A água arrefeceu. Laura acorda com frio e demora a perceber onde está. Tem a pele dos dedos engelhada e o pescoço dorido, quando se levanta para abrir o chuveiro.

De pé, deixa a água quente escorrer-lhe pela cabeça, fechando os olhos. Tem a respiração irregular, revive, perturbada, as sensações do sonho. Acomete-a a impressão de que havia um sinal oculto, no que sonhou. Como um aviso. Num esforço metódico recordar os detalhes:

Estava numa sala austera, mal iluminada, revestida a painéis de cerejeira. No centro da sala, exatamente no ponto onde uma luz difusa incidia, encontrava-se uma mulher, de braços cruzados sobre o peito e o olhar cor de desalento. As feições eram tão suaves, que pareciam a desvanecer.

Uma voz forte, polida como os painéis das paredes, fez-se ouvir “acha que alguém acredita nessa história?”

E a mulher, ouvindo, encolheu-se mais sobre si própria.

Havia pessoas na penumbra, das quais apenas se distinguiam contornos, mas Laura conseguia perceber que eram maioritariamente homens. Ouvia-se um burburinho, pequenos risos tossicados e sentia-se um cheiro acre a vinagre ou a sangue. Laura pensou que devia ser o cheiro que sente a presa, ao saber aproximar-se o predador.

“É verdade” murmurou a mulher erguendo a cabeça e pondo a descoberto o pescoço macerado. Isso pareceu irritar o homem que, sem erguer a voz, imprimiu ao discurso uma inflexão acutilante “tem provas? Ou devemos acreditar na sua palavra?”

A mulher, acusando a agressão, dobrou os joelhos e mirrou em direção ao chão, como uma marioneta a quem cortam os fios. Laura sentiu náuseas.  Duas mulheres ao seu lado olhavam aterrorizadas, sem se moverem. À volta ouviam-se comentários escarninhos.

Laura queria gritar-lhe que acreditava nela, que não estava sozinha.
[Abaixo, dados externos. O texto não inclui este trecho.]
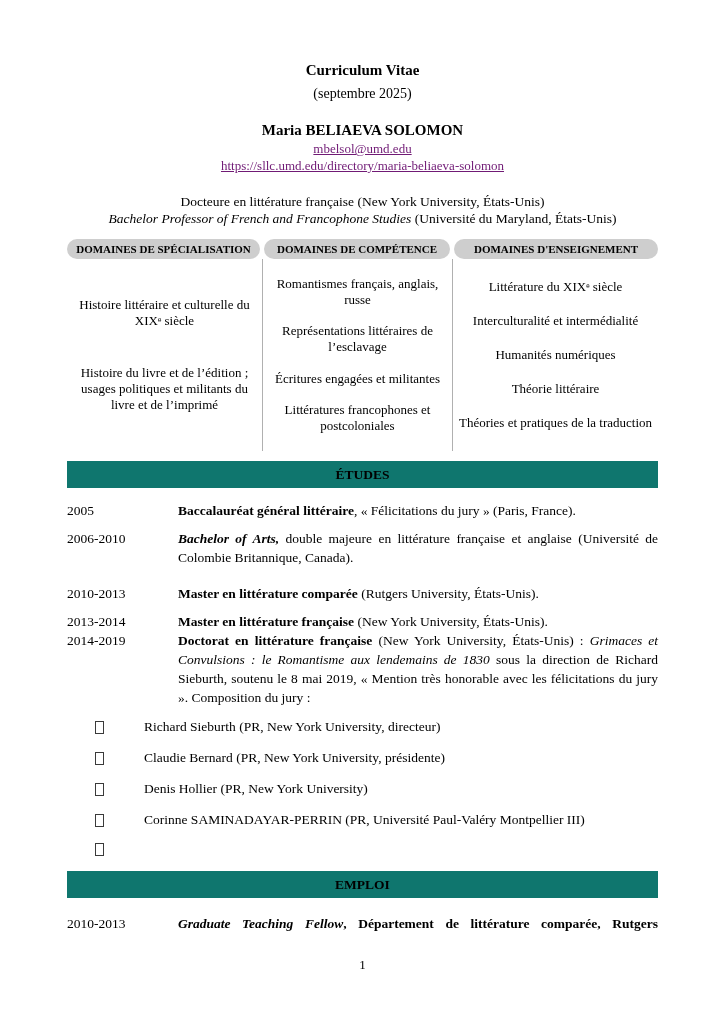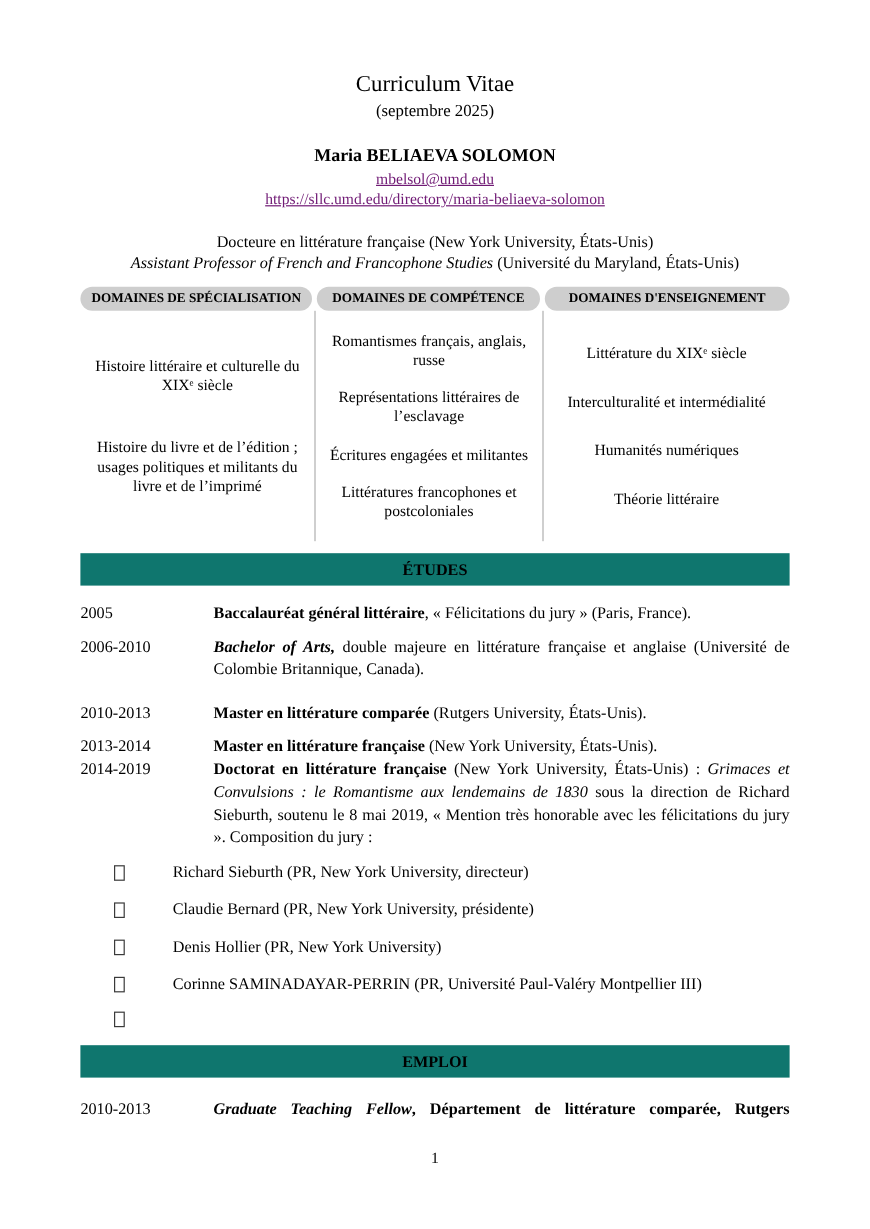--- a/index.html
+++ b/index.html
@@ -5,21 +5,21 @@
   html,body{margin:0;padding:0;}
   body{
     width:725px;height:1024px;overflow:hidden;background:#ffffff;color:#000;
     font-family:"Liberation Serif","DejaVu Serif","DejaVu Sans",serif;
     font-size:13.5px;
   }
   .page{padding:62px 67px 0 67px;width:591px;}
 
   
   .hdr{text-align:center;}
-  .doc-title{font-size:19px;font-weight:normal;line-height:17px;}
+  .doc-title{font-size:15px;font-weight:bold;line-height:17px;}
   .doc-subtitle{font-size:14px;margin-top:6px;line-height:17px;}
   .person-name{font-size:15px;font-weight:bold;margin-top:20px;line-height:17px;}
   .linkline{margin-top:2px;line-height:15px;font-size:13px;}
   .linkline a{color:#701a75;text-decoration:underline;cursor:pointer;}
   .intro{margin-top:20px;line-height:17px;font-size:13.5px;}
   .i{font-style:italic;}
   .b{font-weight:bold;}
   .bi{font-weight:bold;font-style:italic;}
 
   
@@ -72,21 +72,21 @@
 <div class="page">
 
   <div class="hdr">
     <div class="doc-title">Curriculum Vitae</div>
     <div class="doc-subtitle">(septembre 2025)</div>
     <div class="person-name">Maria BELIAEVA SOLOMON</div>
     <div class="linkline"><a>mbelsol@umd.edu</a></div>
     <div class="linkline"><a>https://sllc.umd.edu/directory/maria-beliaeva-solomon</a></div>
     <div class="intro">
       <div>Docteure en littérature française (New York University, États-Unis)</div>
-      <div><span class="i">Assistant Professor of French and Francophone Studies</span><span> (Université du Maryland, États-Unis)</span></div>
+      <div><span class="i">Bachelor Professor of French and Francophone Studies</span><span> (Université du Maryland, États-Unis)</span></div>
     </div>
   </div>
 
   <div class="domains">
     <div class="dcol">
       <div class="dhead">DOMAINES DE SPÉCIALISATION</div>
       <div class="dbody">
           <div>Histoire littéraire et culturelle du XIXᵉ siècle</div>
           <div>Histoire du livre et de l’édition ; usages politiques et militants du livre et de l’imprimé</div>
         </div>
@@ -100,20 +100,21 @@
           <div>Littératures francophones et postcoloniales</div>
         </div>
     </div>
     <div class="dcol">
       <div class="dhead">DOMAINES D'ENSEIGNEMENT</div>
       <div class="dbody">
           <div>Littérature du XIXᵉ siècle</div>
           <div>Interculturalité et intermédialité</div>
           <div>Humanités numériques</div>
           <div>Théorie littéraire</div>
+          <div>Théories et pratiques de la traduction</div>
         </div>
     </div>
   </div>
 
   <div class="banner banner-etudes">ÉTUDES</div>
   <div class="list-etudes">
       <div class="entry">
         <div class="date">2005</div>
         <div class="desc"><span class="b">Baccalauréat général littéraire</span><span class="n">, « Félicitations du jury » (Paris, France).</span></div>
       </div>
Mas da garganta, atafulhada de algodão, a voz não saia.

E a mulher, no chão, ia ficando mais e mais engelhada.

“Tem mais alguma coisa a dizer?” ecoou, impiedosa, a voz de cerejeira.

Laura, horrorizada, viu o corpo fundir-se no pavimento.

Ouviu um soluço, vindo de uma das suas companheiras de assistência. “foi por isto que eu nunca contei” dizia, apertando a mão da outra.

Laura fecha a água e envolve-se no toalhão, numa procura instintiva de conforto. Sabe o que a perturbou. Foi a consciência de que a mulher do sonho se desvanecia sem que qualquer voz se erguesse para a defender. Desaparecia, reduzida a um farrapo informe de sofrimento, perante o silêncio cúmplice de quem observava. Sem que um olhar a resgatasse à sua transparência.

Laura sabe que o seu silêncio também apagou aquela mulher.